Sus cinco hijos, fruto de su matrimonio con el fallecido Johan Ferner, emitieron un comunicado conjunto a través de la corte. Catherine, Benedikte, Alexander, Elisabeth y Carl-Christian le dedicaron un agradecimiento íntimo: ‘Gracias por ser la mejor madre que podíamos tener’. Destacaron también que Astrid fue una figura presente y leal para el rey Olav y para el rey Harald.
El rey Haakon, por su parte, valoró el ‘modo ejemplar’ con el que su tía representó a la institución. En su declaración recordó que Astrid siempre se preocupó por la inclusión de los más vulnerables y que no tuvo miedo a alzar la voz. ‘Aprendimos mucho de ella’, reconoció el monarca, quien calificó su muerte como una gran pérdida.
La monarquía noruega vuelve a demostrar que su estabilidad también se sostiene sobre figuras secundarias capaces de asumir responsabilidades institucionales durante décadas.
El peso silencioso de las figuras de apoyo en la Casa Real noruega
La muerte de Astrid no puede reducirse a una noticia familiar. Confirma una constante de la monarquía nórdica: el foco recae sobre los reyes, pero la continuidad del sistema depende de piezas discretas que ejercen de relevo, acompañamiento o primera dama cuando las circunstancias lo exigen.
Noruega afronta así una doble transición simbólica. Haakon estrena reinado con dos ausencias significativas y con un funeral pendiente de fecha. La Casa Real comunica con extrema sobriedad y evita cualquier goteo informativo, una estrategia que transmite control en un momento de fragilidad afectiva e institucional.
Queda por ver cómo reconfigurará la corte el reparto de actos públicos. Astrid nunca ocupó un lugar central en el diseño constitucional, pero cubrió espacios difíciles de reemplazar: hospitales, organizaciones sociales y actos de proximidad que exigen constancia. Su legado, en ese sentido, es menos visible que el de un monarca, pero resulta igualmente difícil de sustituir.
La Casa Real no ha fijado aún la fecha del funeral. Será la segunda ceremonia de luto en Oslo en pocas semanas y, previsiblemente, mantendrá el tono institucional y sobrio que marcó la despedida del rey Harald.
Claves del Protocolo y Estado
- Contexto del acto: La Casa Real noruega comunica el fallecimiento de la princesa Astrid días después del funeral del rey Harald V y sitúa al rey Haakon ante una nueva despedida.
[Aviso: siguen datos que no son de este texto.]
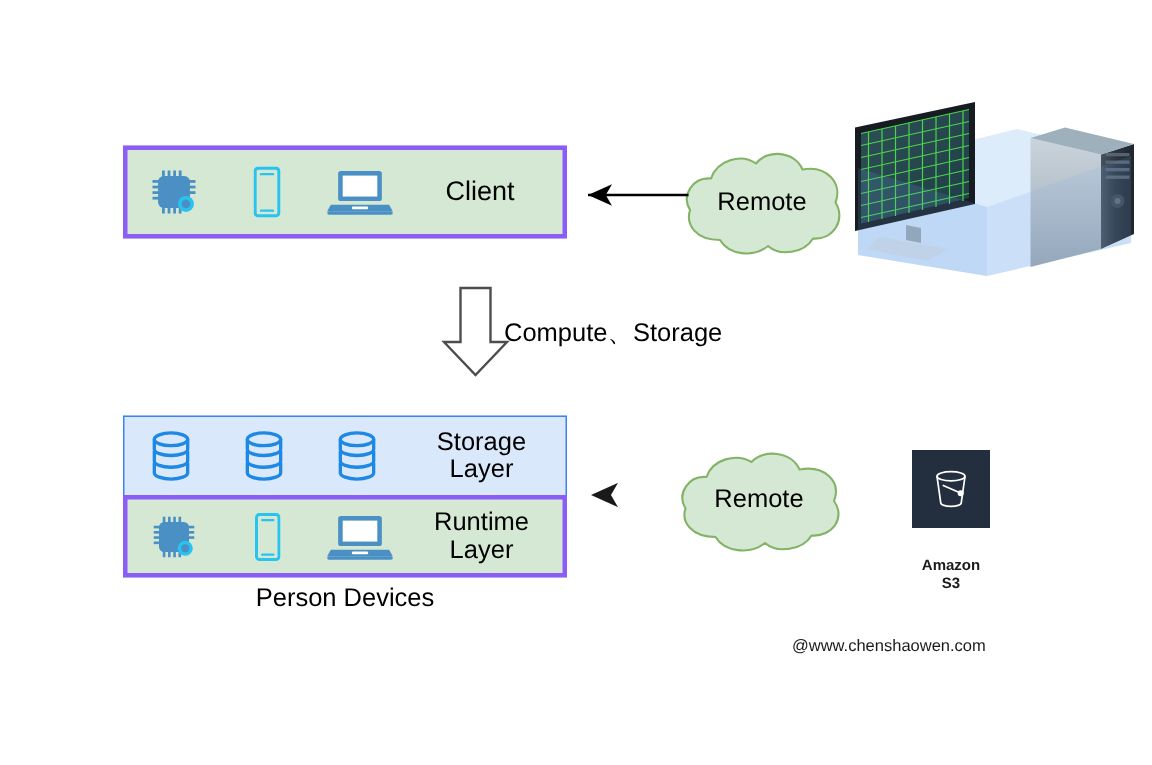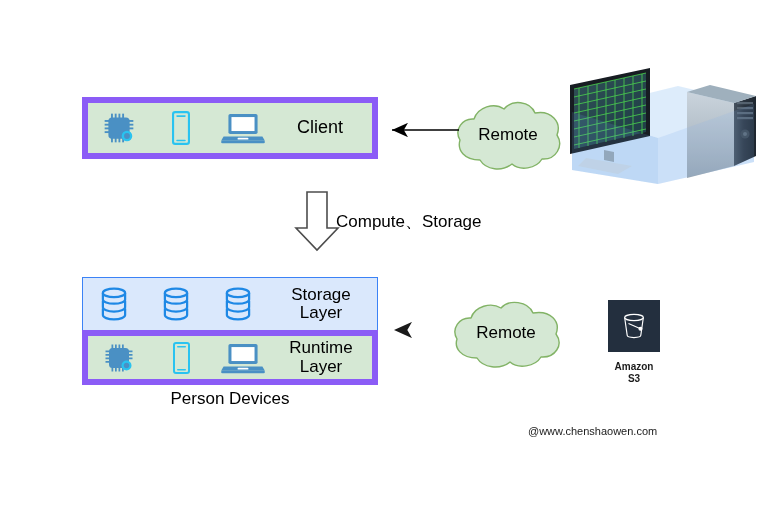"Client" .box-green { border: 6px solid #8b5cf6 -> 3px solid #8b5cf6 }
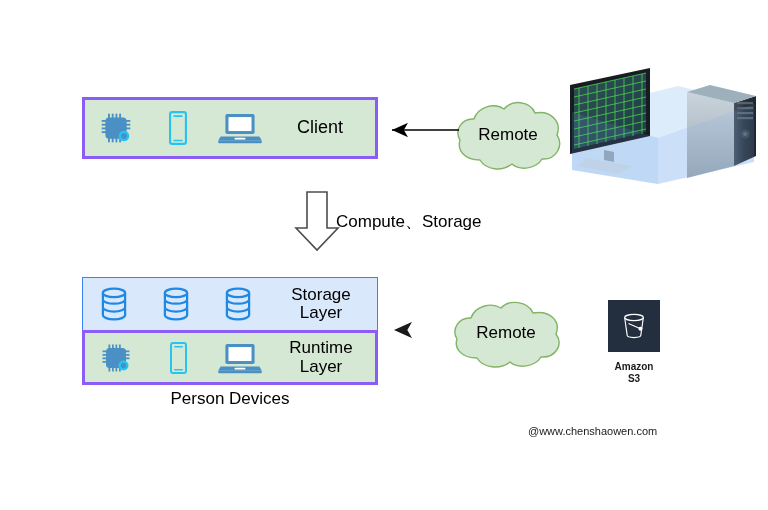"Amazon" #s3-caption { margin-top: 9px -> 20px }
- El detalle de protocolo: Las banderas ondean a media asta en el Palacio Real de Oslo por orden del nuevo monarca el día del anuncio y el del funeral, aún sin fecha.
- Próximos pasos: La corte noruega no ha confirmado la fecha del funeral de la princesa Astrid; la próxima despedida oficial se celebrará previsiblemente en Oslo.